Choice of Control Volume allows simplifications (24/08/2010)

  • Firstly, let us assume that on average the cells will be placed in the centre of the cube. This gives that protein after cleavage will have distance y/2 (assume the bacterium is dimensionless for a moment) to travel to get out of control volume. This is calculated to happen within 0.18s. Even if the bacterium was not in the centre, the protein will travel from one end of the cube to the other in less than a second (~0.74s). Hence, it will take between 0.18 and 0.74s for concentration of AIPs around the cell to be uniform. Noting that those time values are really small, we can approximate our model to be having uniform concentration across the volume. In that way we are understimating the value of AIP concentration right next to the cell's surface. If our model will happen not to be able to reach the threshold we will consider this approximation as one of the reasons.
  • We can neglect the diffusive fluxes across the CV border (see figure below). Assuming that adjacent cells are producing the peptide at the same rate and the concentration of TEV is the same around them, then the fluxes should be of the same value giving net 0. Hence, we can neglect diffusion and have our model limited to 1 bacterium!
A
Figure showing 2 cells with their control volumes. It shows the reciprocal fluxes in the opposite directions. The situation is true for all 3 dimensions. In our model we concentrate on 1 cell that is surrounded by others

Matlab Simulation (24/08/2010)

A
Graphs showing the simulation using [TEV]0 = 4*10^-4 mol/dm^3. The graph on the right hand-side below shows that the AIP threshold (red line) is reached after 22 s.

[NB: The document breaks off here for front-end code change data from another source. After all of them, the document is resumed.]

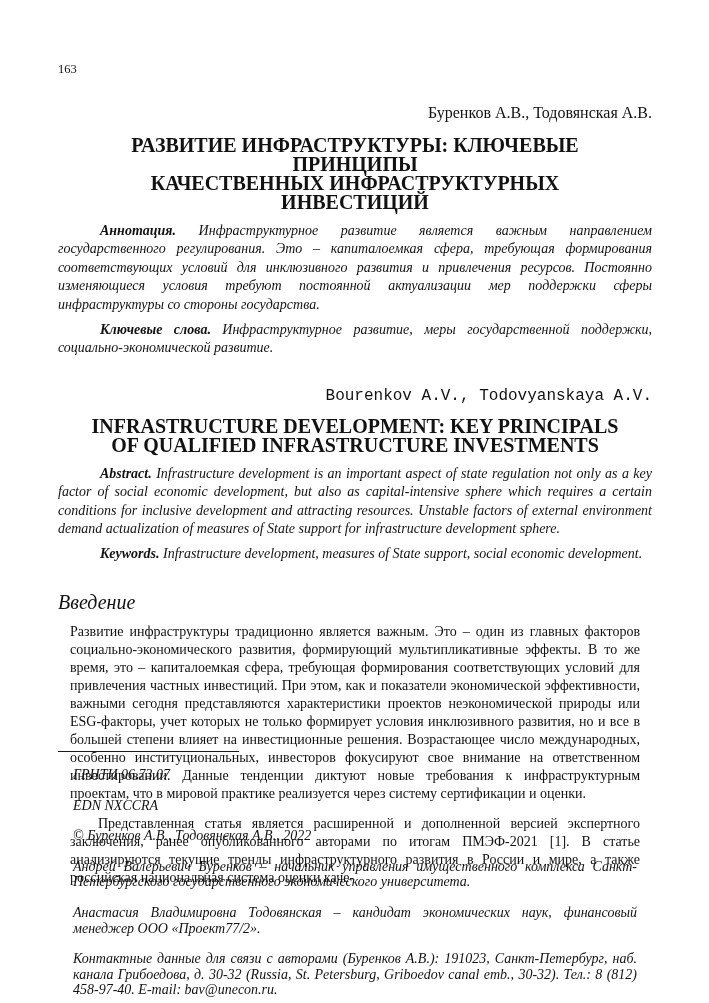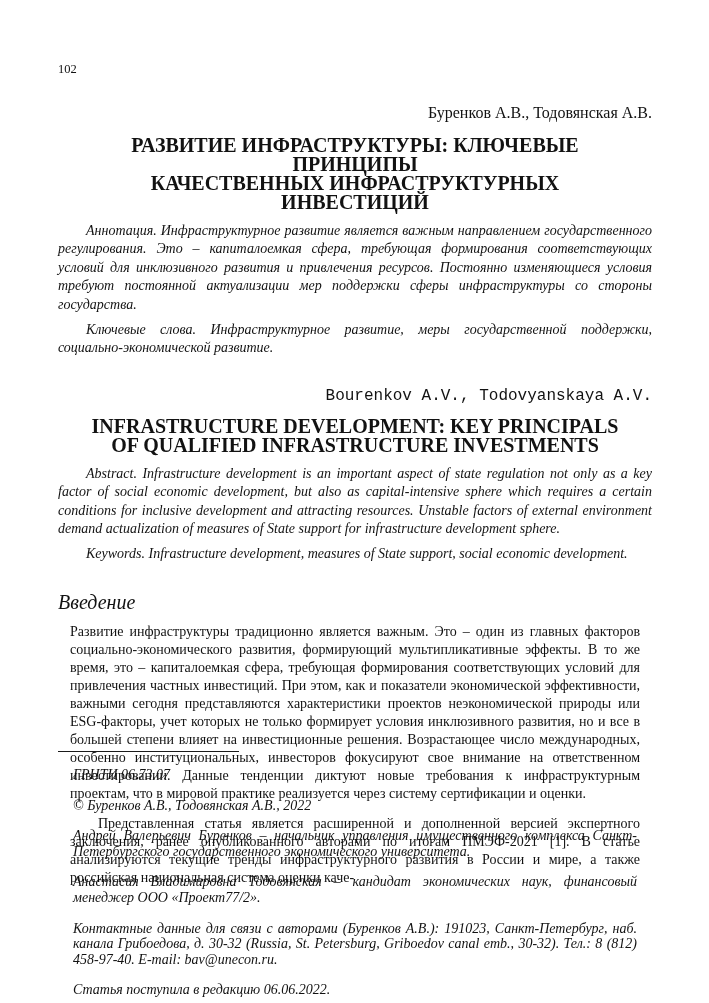"102" p.page-number { text: 102 -> 163 }
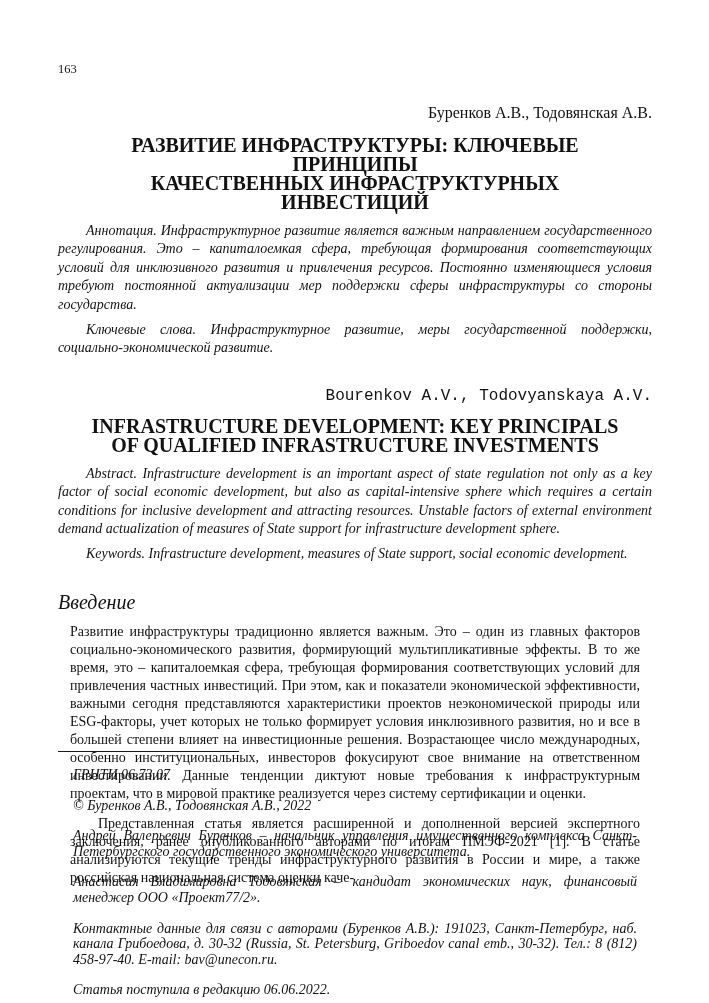"Аннотация." .bold-lead { font-weight: normal -> bold; margin-left: none -> 14px }
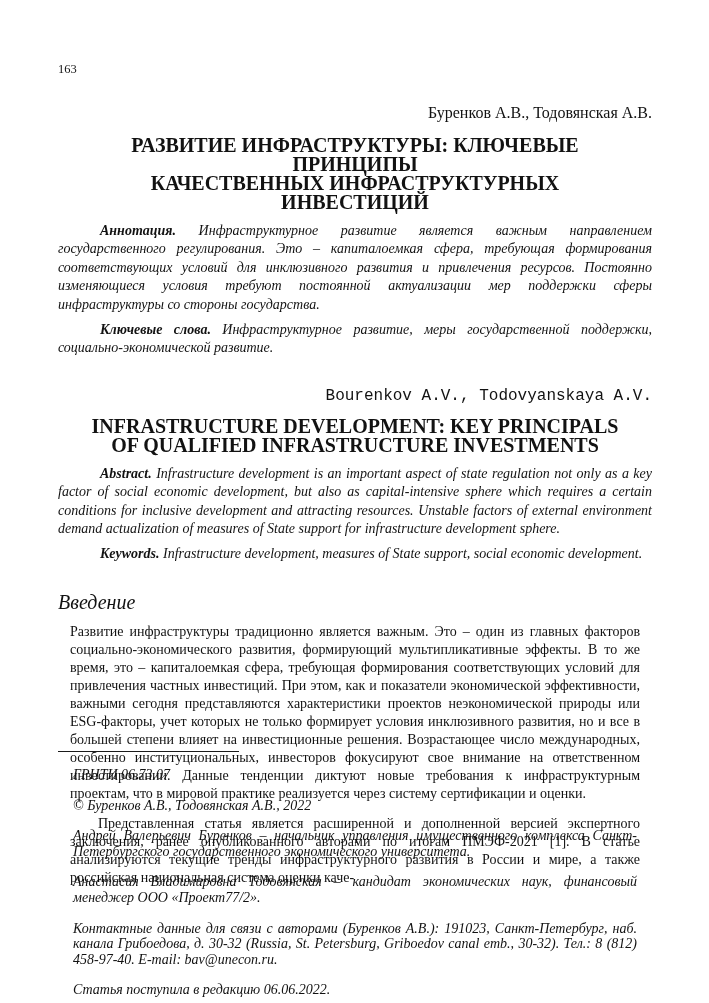"EDN NXCCRA" p.footnote-line { html: none -> <p>EDN NXCCRA</p> }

Sensitivity of our model (24/08/2010)

  • Changing initial concentration of TEV

Whether the threshold concentration of AIP is reached is highly dependent on the initial concentration of TEV. The smallest initial concentration of TEV, [TEV]0, for which the threshold is reached is 6.0*10^-6 mol/dm^3. On the graoh below, it can be seen that the optimal [TEV]0 is a concentration higher than 10^-4 mol/dm^3, which corresponds to a threshold being reached within 1.5 minutes.

A
Graph showing when threshold AIP concentration is reached (for different initial TEV concentrations). Notice log-log scale.
  • Changing the production rate

1 order of magnitude change in production rate results in at least 50s (50 seconds is the smallest step for 1 order change - for others is way beigger) delay of the AIP concentration riching the threshold concentration.

  • Changing production rate

It influences a lot the time duration of the AIP concentration being above the threshold level. The higher it is the shorter the receptor is activated (at extreme values, AIP concentration never get to the threshold). However, it has not much influence on how fast the threshold is being reached.